■ **ACTIVITY**:
Leaving out all pictures, reproduce the entries below exactly, from the first line through the line that contains "- Check which".

■ **Content revision data**:
• • • •
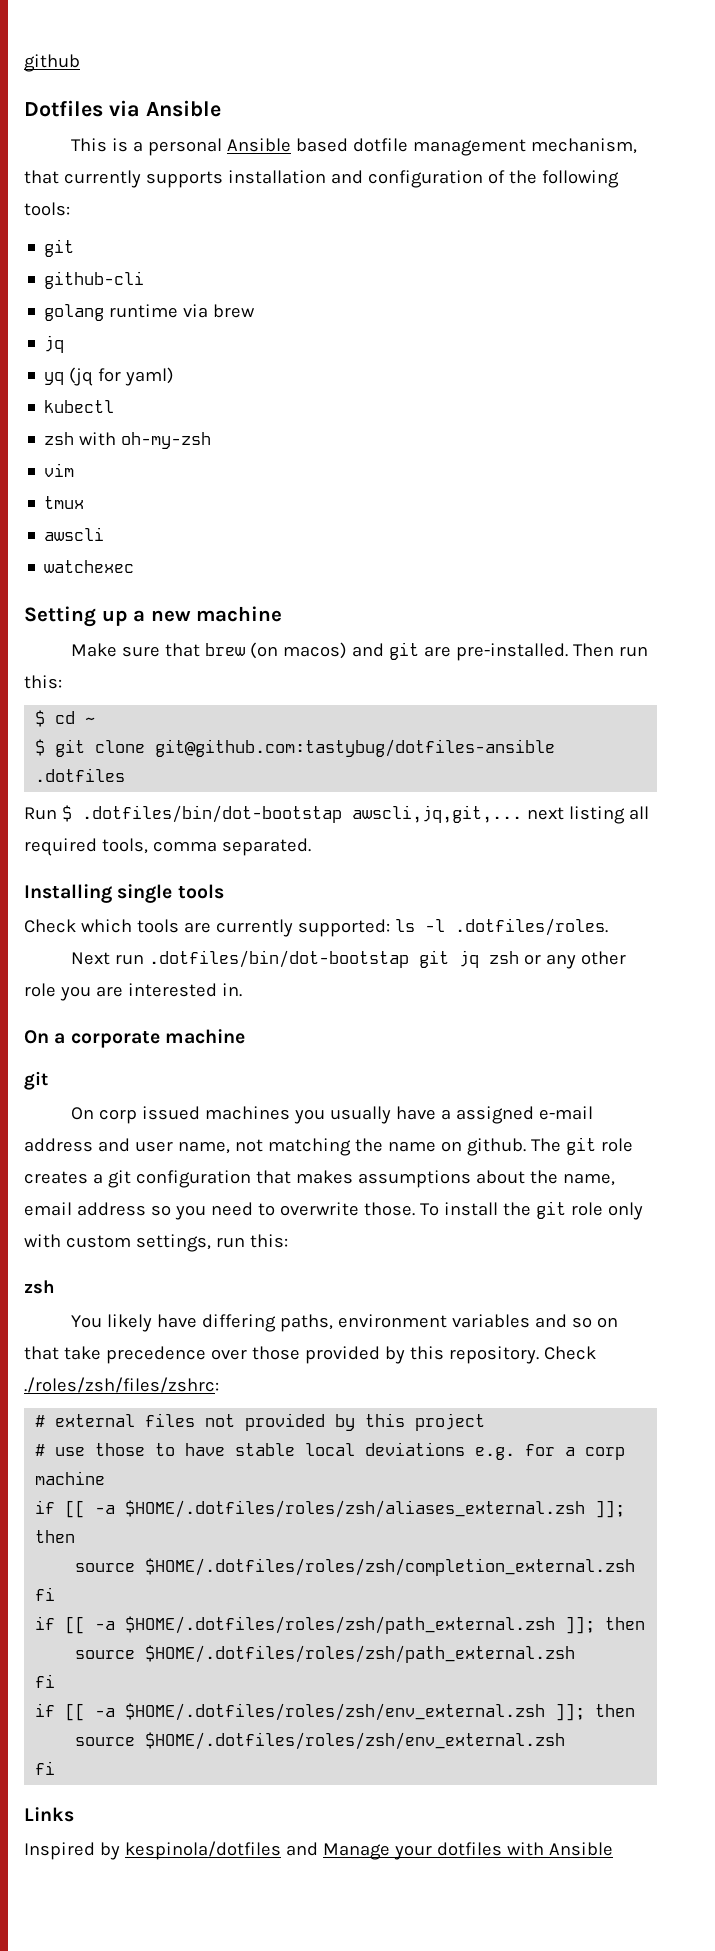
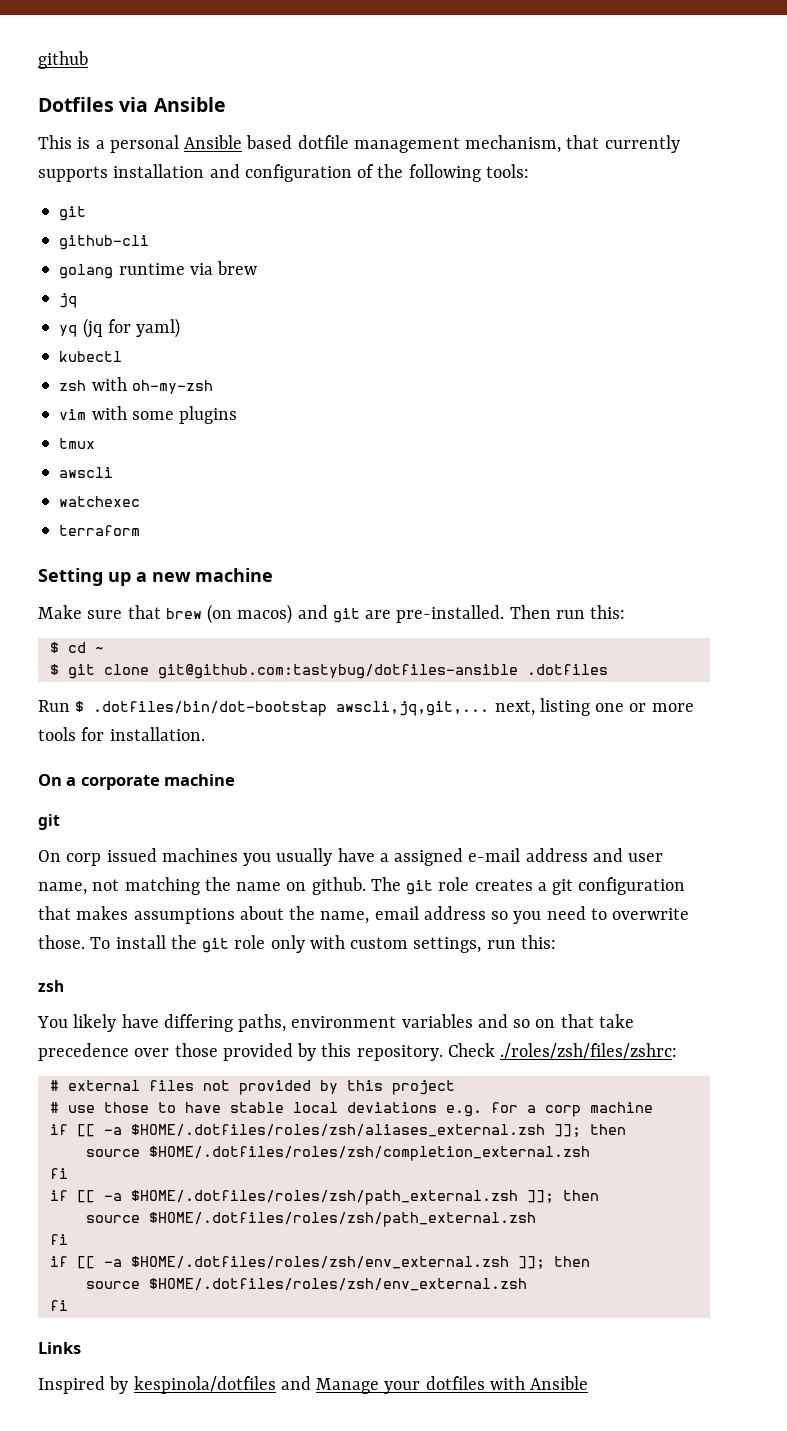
- vim
+ vim with some plugins
+ terraform
- Run $ .dotfiles/bin/dot-bootstap awscli,jq,git,... next listing all required tools, comma separated.
- Installing single tools
- Check which tools are currently supported: ls -l .dotfiles/roles.
- Next run .dotfiles/bin/dot-bootstap git jq zsh or any other role you are interested in.
+ Run $ .dotfiles/bin/dot-bootstap awscli,jq,git,... next, listing one or more tools for installation.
• • • •
■ **TASK OUTPUT**:
- vim
+ vim with some plugins
+ terraform
- Run $ .dotfiles/bin/dot-bootstap awscli,jq,git,... next listing all required tools, comma separated.
- Installing single tools
- Check which tools are currently supported: ls -l .dotfiles/roles.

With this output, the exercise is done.